Enterprise AI Analysis
Training-Free Adaptation of New-Generation LLMs using Legacy Clinical Models
Adapting language models to the clinical domain through continued pretraining and instruction tuning requires costly retraining for each new model generation. We propose Cross-Architecture Proxy Tuning (CAPT), a model-ensembling approach that enables training-free adaptation of state-of-the-art general-domain models using existing clinical models. CAPT supports models with disjoint vocabularies, leveraging contrastive decoding to selectively inject clinically relevant signals while preserving the general-domain model's reasoning and fluency. On six clinical classification and text-generation tasks, CAPT with a new-generation general-domain model and an older-generation clinical model consistently outperforms both models individually and state-of-the-art ensembling approaches (average +17.6% over UniTE, +41.4% over proxy tuning across tasks). Through token-level analysis and physician case studies, we demonstrate that CAPT amplifies clinically actionable language, reduces context errors, and increases clinical specificity.
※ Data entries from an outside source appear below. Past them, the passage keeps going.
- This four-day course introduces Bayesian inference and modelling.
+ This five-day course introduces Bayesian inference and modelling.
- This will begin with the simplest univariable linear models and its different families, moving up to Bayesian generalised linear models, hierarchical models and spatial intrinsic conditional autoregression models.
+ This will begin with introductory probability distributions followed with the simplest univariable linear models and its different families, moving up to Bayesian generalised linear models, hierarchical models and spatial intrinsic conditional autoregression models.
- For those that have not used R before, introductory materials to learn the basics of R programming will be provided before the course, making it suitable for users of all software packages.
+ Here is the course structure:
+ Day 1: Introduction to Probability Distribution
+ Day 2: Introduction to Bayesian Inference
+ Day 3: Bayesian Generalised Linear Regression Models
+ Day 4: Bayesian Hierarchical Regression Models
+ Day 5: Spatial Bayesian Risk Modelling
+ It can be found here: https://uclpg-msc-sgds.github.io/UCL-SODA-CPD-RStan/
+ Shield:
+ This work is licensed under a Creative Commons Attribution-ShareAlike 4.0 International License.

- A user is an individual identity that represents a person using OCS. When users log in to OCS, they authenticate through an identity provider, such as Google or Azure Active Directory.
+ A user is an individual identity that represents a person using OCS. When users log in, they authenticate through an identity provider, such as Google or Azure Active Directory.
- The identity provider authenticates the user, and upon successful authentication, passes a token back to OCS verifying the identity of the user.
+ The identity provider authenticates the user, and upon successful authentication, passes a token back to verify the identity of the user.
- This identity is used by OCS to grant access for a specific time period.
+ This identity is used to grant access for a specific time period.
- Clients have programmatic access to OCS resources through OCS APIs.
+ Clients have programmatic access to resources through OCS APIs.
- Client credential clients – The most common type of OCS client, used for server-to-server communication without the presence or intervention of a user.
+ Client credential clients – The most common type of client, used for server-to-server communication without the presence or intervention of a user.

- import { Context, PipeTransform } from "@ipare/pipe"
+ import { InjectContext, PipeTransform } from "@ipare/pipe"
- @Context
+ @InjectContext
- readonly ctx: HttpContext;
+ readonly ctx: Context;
This technique especially benefits healthcare institutions with constrained computational capacity that cannot support iterative clinical training and want to adopt emerging general-domain model advances.
Authors: Sasha Ronaghi, Chloe Stanwyck, Asad Aali, Amir Ronaghi, Miguel Angel Fuentes Hernandez, Tina Hernandez Boussard, Emily Alsentzer
Executive Impact: Key Performance Indicators
CAPT offers a paradigm shift in clinical AI, enabling immediate, training-free adaptation of new-generation LLMs to the healthcare domain. This method not only bypasses costly retraining but also significantly boosts performance, clinical specificity, and reduces risks, making advanced AI accessible to resource-constrained healthcare institutions.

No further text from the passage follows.